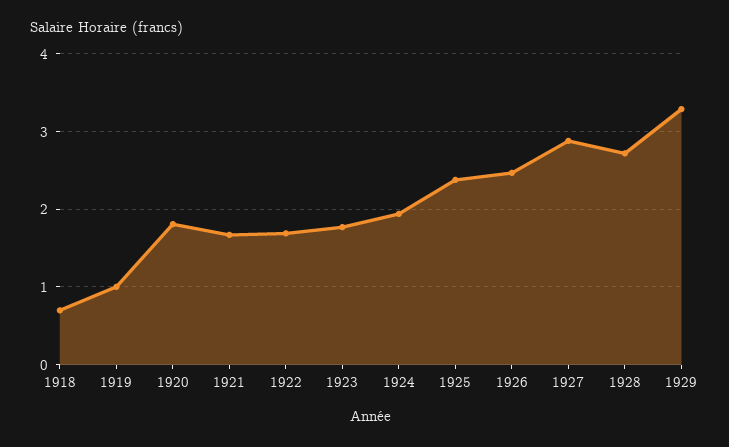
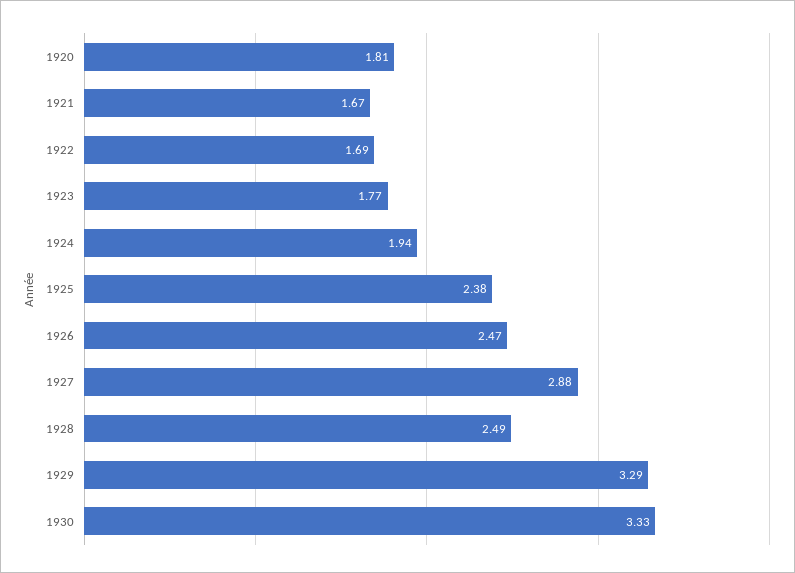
1918: 0.7 -> none
1919: 1 -> none
1928: 2.7 -> 2.49
1930: none -> 3.33

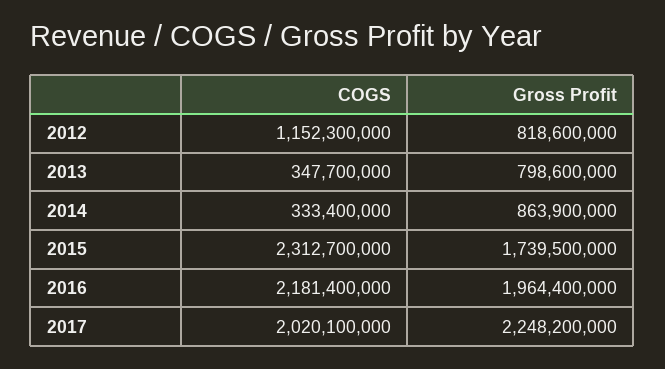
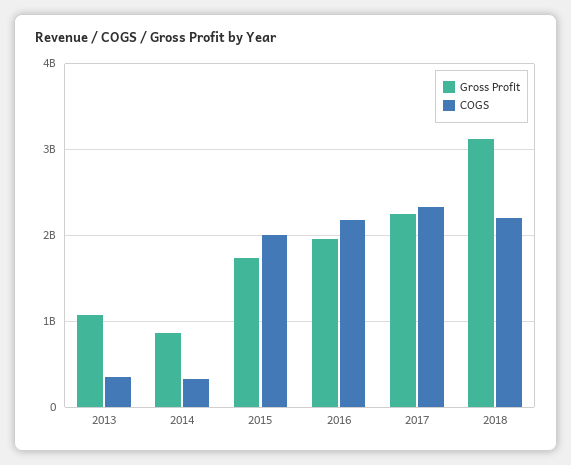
COGS, 2012: 1152300000 -> none
Gross Profit, 2012: 818600000 -> none
Gross Profit, 2013: 798600000 -> 1100000000
COGS, 2015: 2312700000 -> 2000000000
COGS, 2017: 2020100000 -> 2300000000
Gross Profit, 2018: none -> 3100000000
COGS, 2018: none -> 2200000000

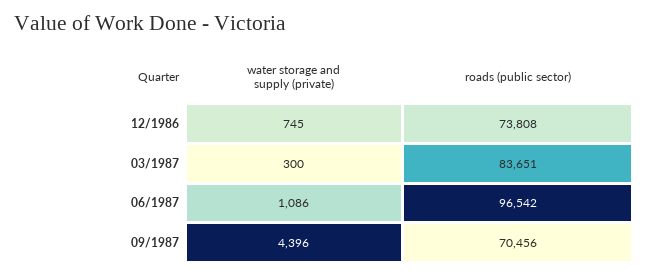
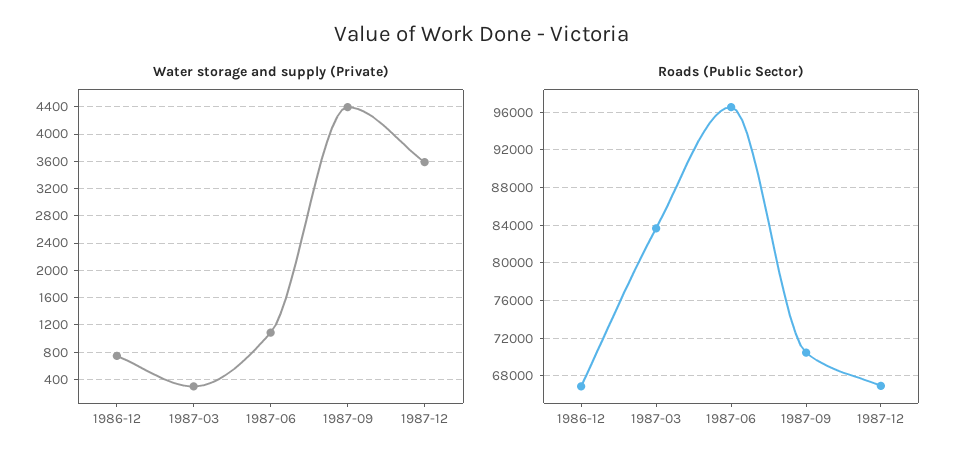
roads (public sector), 12/1986: 73808 -> 67000
water storage and supply (private), 1987-12: none -> 3600
roads (public sector), 1987-12: none -> 67000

══════════════════════════════

• Exercise requirements: Repeat the full set of records exactly, and output no pictures.

• Problem solution:
1918: 0.7 -> none
1919: 1 -> none
1928: 2.7 -> 2.49
1930: none -> 3.33

COGS, 2012: 1152300000 -> none
Gross Profit, 2012: 818600000 -> none
Gross Profit, 2013: 798600000 -> 1100000000
COGS, 2015: 2312700000 -> 2000000000
COGS, 2017: 2020100000 -> 2300000000
Gross Profit, 2018: none -> 3100000000
COGS, 2018: none -> 2200000000

roads (public sector), 12/1986: 73808 -> 67000
water storage and supply (private), 1987-12: none -> 3600
roads (public sector), 1987-12: none -> 67000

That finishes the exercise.